E’ principio consolidato che la deduzione di un vizio di motivazione della sentenza impugnata con ricorso per cassazione conferisce al giudice di legittimita’ non il potere di riesaminare il merito della intera vicenda processuale sottoposta al suo controllo, bensi’ la sola facolta’ di controllare, sotto il profilo della correttezza giuridica e della coerenza logico-formale, le argomentazioni svolte dal giudice di merito, al quale spetta in via esclusiva il compito di individuare le fonti del proprio convincimento, di assumere e valutare le prove, di controllarne l’attendibilita’ e la concludenza, di scegliere, tra le complessive risultanze del processo, quelle ritenute maggiormente idonee a dimostrare la veridicita’ dei fatti ad essi sottesi, dando cosi’ liberamente prevalenza all’uno o all’altro dei mezzi di prova acquisiti (salvo i casi tassativamente previsti dalla legge). Ne consegue che il preteso vizio di motivazione, sotto il profilo della omissione, insufficienza, contraddittorieta’ della medesima, puo’ dirsi sussistente solo quando, nel ragionamento del giudice di merito, sia rinvenibile traccia evidente del mancato (o insufficiente) esame dei punti decisivi della controversia, prospettato dalle parti o rilevabile d’ufficio, ovvero quando esista insanabile contrasto tra le argomentazioni complessivamente adottate, tale da non consentire l’identificazione del procedimento logico-giuridico posto a base della decisione (ex multis, Cass. n. 8718 del 27/04/2005). Si e’ inoltre stabilito (Sez. U., n. 24148 del 25/10/2013; Cass. n. 12799 del 6/6/2014) che la motivazione omessa o insufficiente e’ configurabile soltanto qualora dal ragionamento del giudice di merito, come risultante dalla sentenza impugnata, emerga la totale obliterazione di elementi che potrebbero condurre ad una diversa decisione, ovvero quando sia evincibile l’obiettiva carenza, nel complesso della medesima sentenza, del procedimento logico che lo ha indotto, sulla base degli elementi acquisiti, al suo convincimento; non gia’ quando vi sia difformita’ rispetto alle attese ed alle deduzioni della parte ricorrente sul valore e sul significato dal primo attribuiti agli elementi delibati; risolvendosi, altrimenti, il motivo di ricorso in un’inammissibile istanza di revisione delle valutazioni e del convincimento di quest’ultimo, tesa all’ottenimento di una nuova pronuncia sul fatto, certamente estranea alla natura ed ai fini del giudizio di cassazione.

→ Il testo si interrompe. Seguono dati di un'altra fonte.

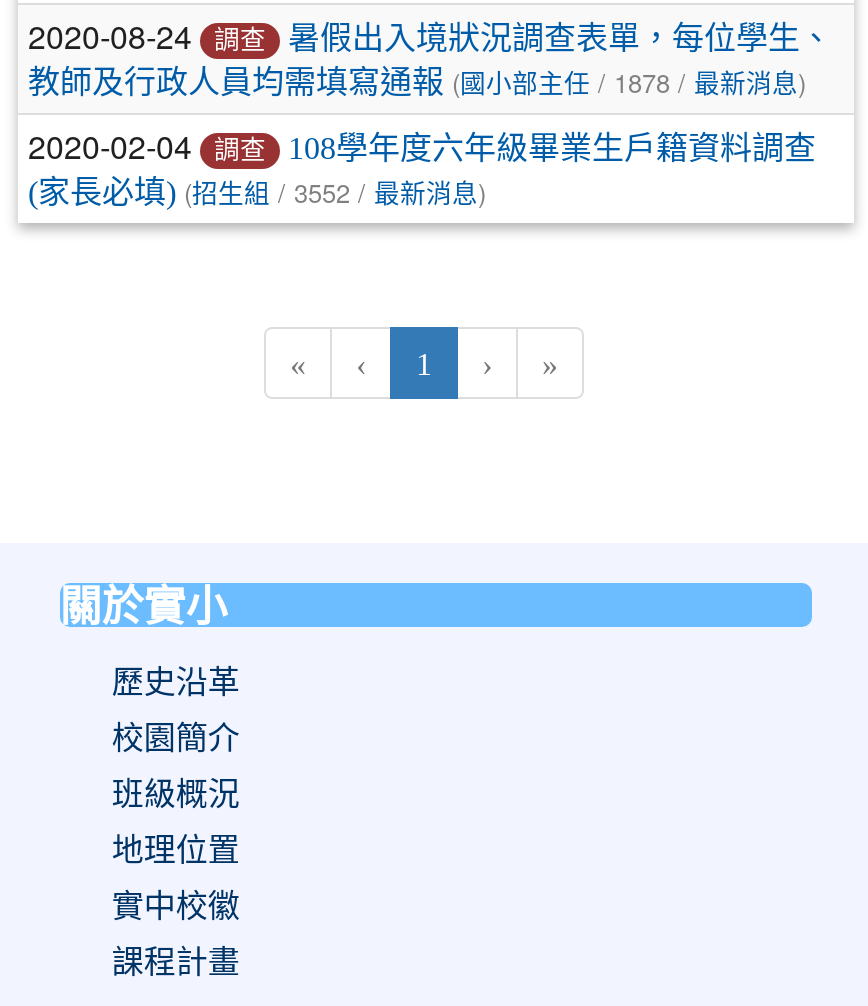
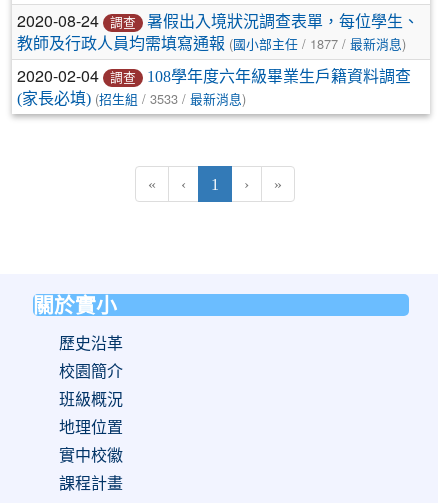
- 教師及行政人員均需填寫通報 (國小部主任/ 1878 /最新消息)
+ 教師及行政人員均需填寫通報 (國小部主任/ 1877 /最新消息)

- (家長必填) (招生組/ 3552 /最新消息)
+ (家長必填) (招生組/ 3533 /最新消息)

E che si verta, nella specie, proprio di una siffatta ed inammissibile istanza di revisione nel merito, e’ reso evidente dalla pedissequa riproposizione in ricorso del testimoniale e di talune produzioni documentali, oltre che da quanto dichiarato dalla stessa parte ricorrente a sintesi della propria doglianza (ric. pag. 8), secondo cui: “si deve ritenere che attraverso il materiale probatorio a disposizione, operando un semplice ragionamento per presunzioni, la corte avrebbe potuto concludere nel senso di ritenere la condotta di guida concorrente nella determinazione dell’incidente”.

Il che – in assenza di vizi logici e di carenze motivazionali – pacificamente esula dal vaglio di legittimita’.

Ne segue il rigetto del ricorso, con condanna di parte ricorrente alla rifusione delle spese del presente giudizio di cassazione che si liquidano, come in dispositivo, ai sensi del Decreto Ministeriale 10 marzo 2014, n. 55.

P.Q.M.

La Corte – rigetta il ricorso;

condanna parte ricorrente al pagamento delle spese del giudizio di cassazione che liquida in euro 6.200,00, di cui euro 200,00 per esborsi ed il resto per compenso professionale; oltre rimborso forfettario spese generali ed accessori di legge.